* **Provided information**
┌────────
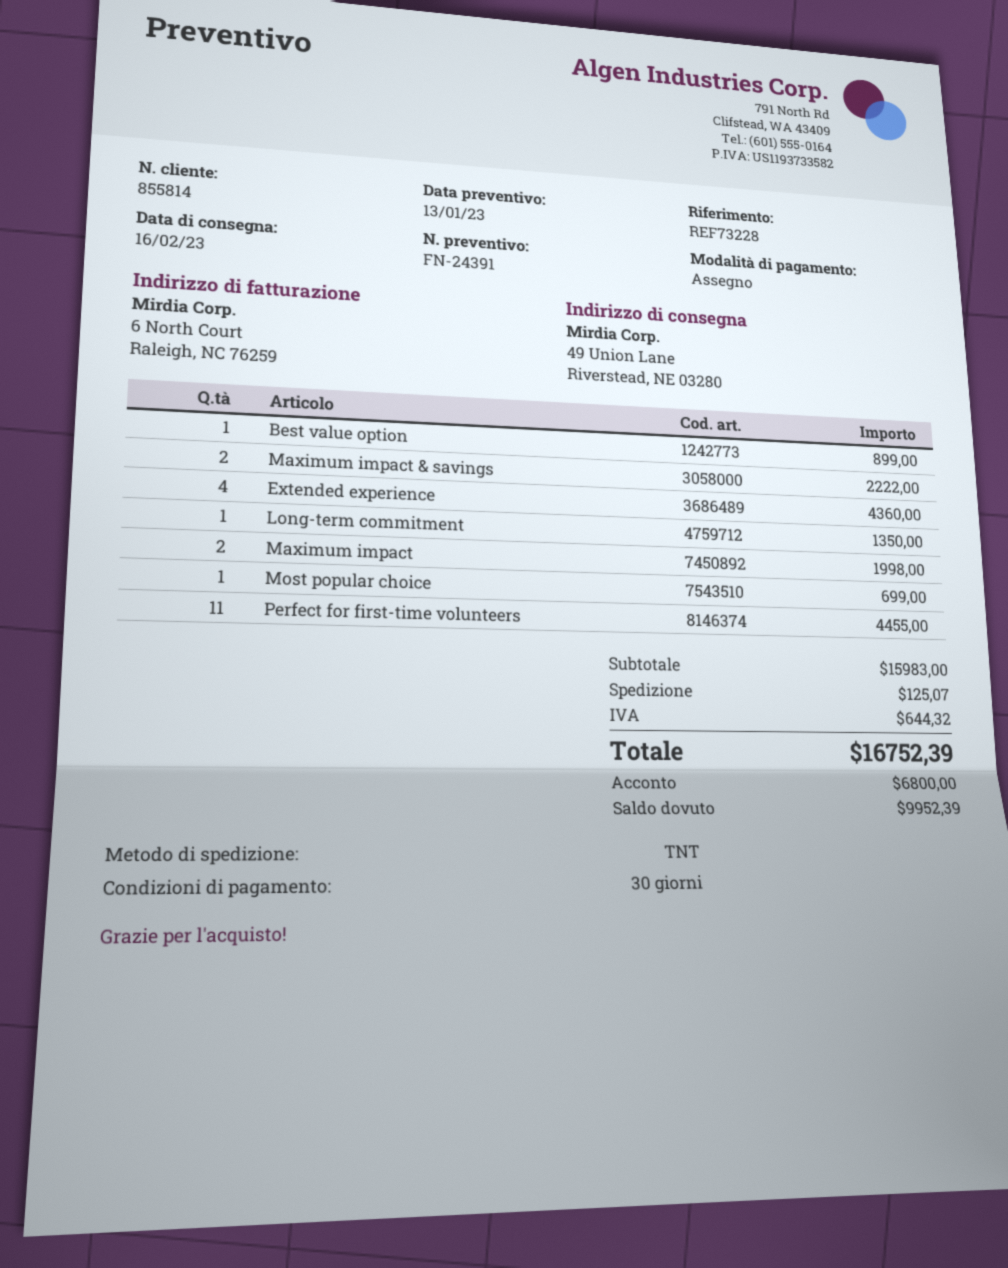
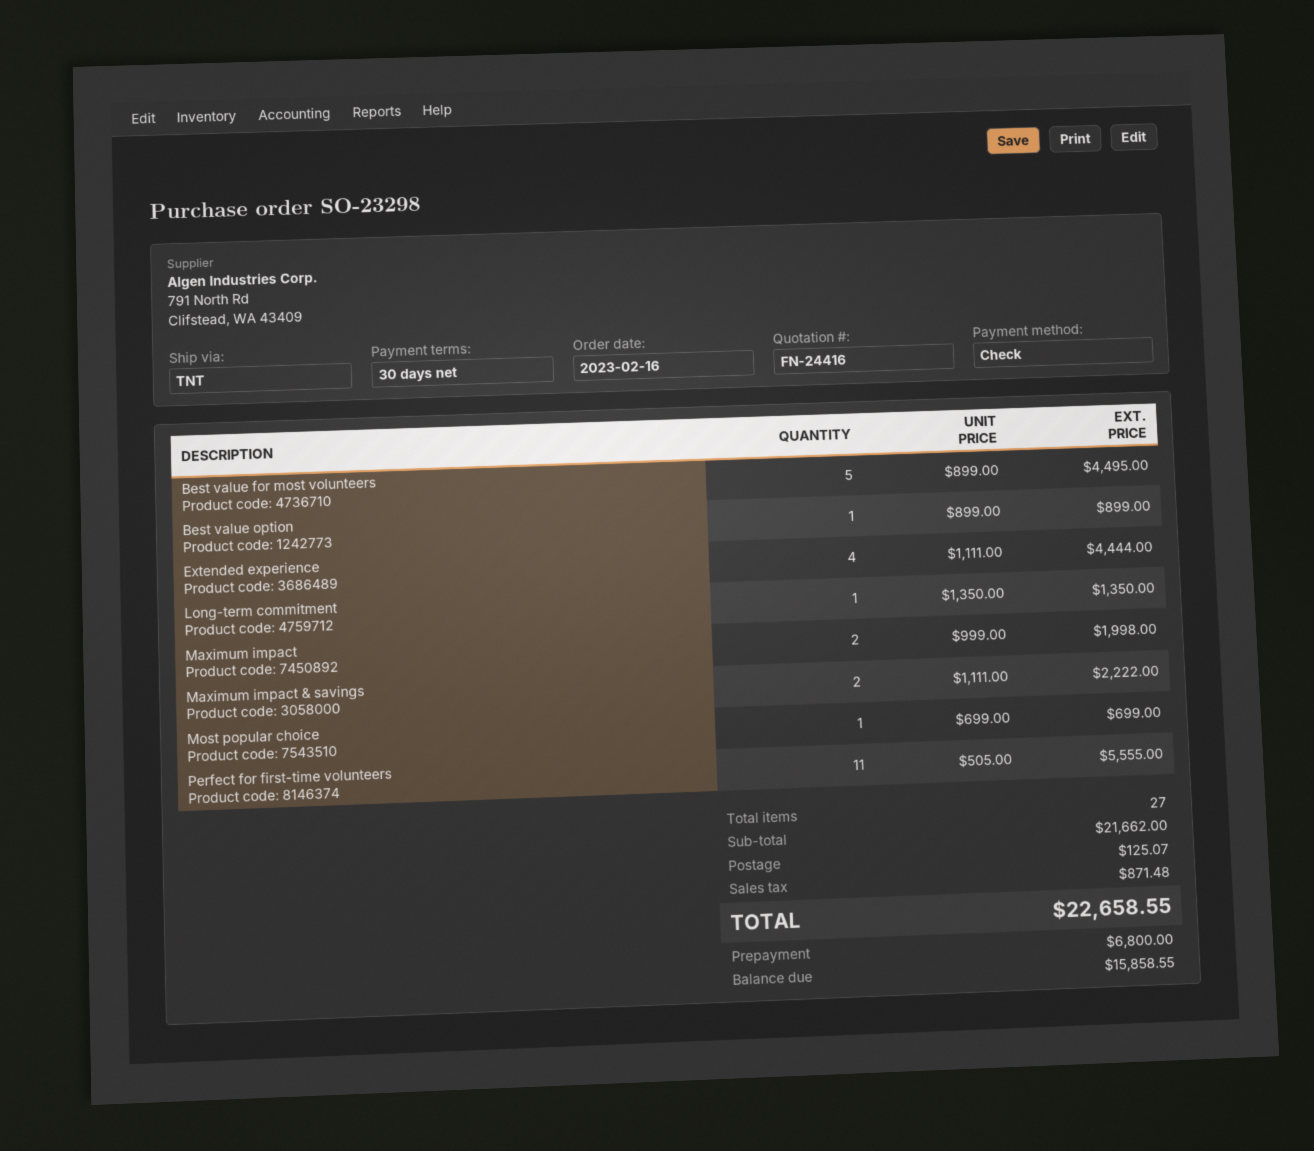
quote number: FN-24391 -> FN-24416
Extended experience: 4 for 4360.00 -> 4 for 4444.00
Perfect for first-time volunteers: 11 for 4455.00 -> 11 for 5555.00
Best value for most volunteers: none -> 5 for 4495.00
subtotal: 15983.00 -> 21662.00
tax: 644.32 -> 871.48
total: 16752.39 -> 22658.55
balance: 9952.39 -> 15858.55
└────────
* **Exercise requirements**
Restate it all word for word: every record, no pictures.

* **Solved problem**
quote number: FN-24391 -> FN-24416
Extended experience: 4 for 4360.00 -> 4 for 4444.00
Perfect for first-time volunteers: 11 for 4455.00 -> 11 for 5555.00
Best value for most volunteers: none -> 5 for 4495.00
subtotal: 15983.00 -> 21662.00
tax: 644.32 -> 871.48
total: 16752.39 -> 22658.55
balance: 9952.39 -> 15858.55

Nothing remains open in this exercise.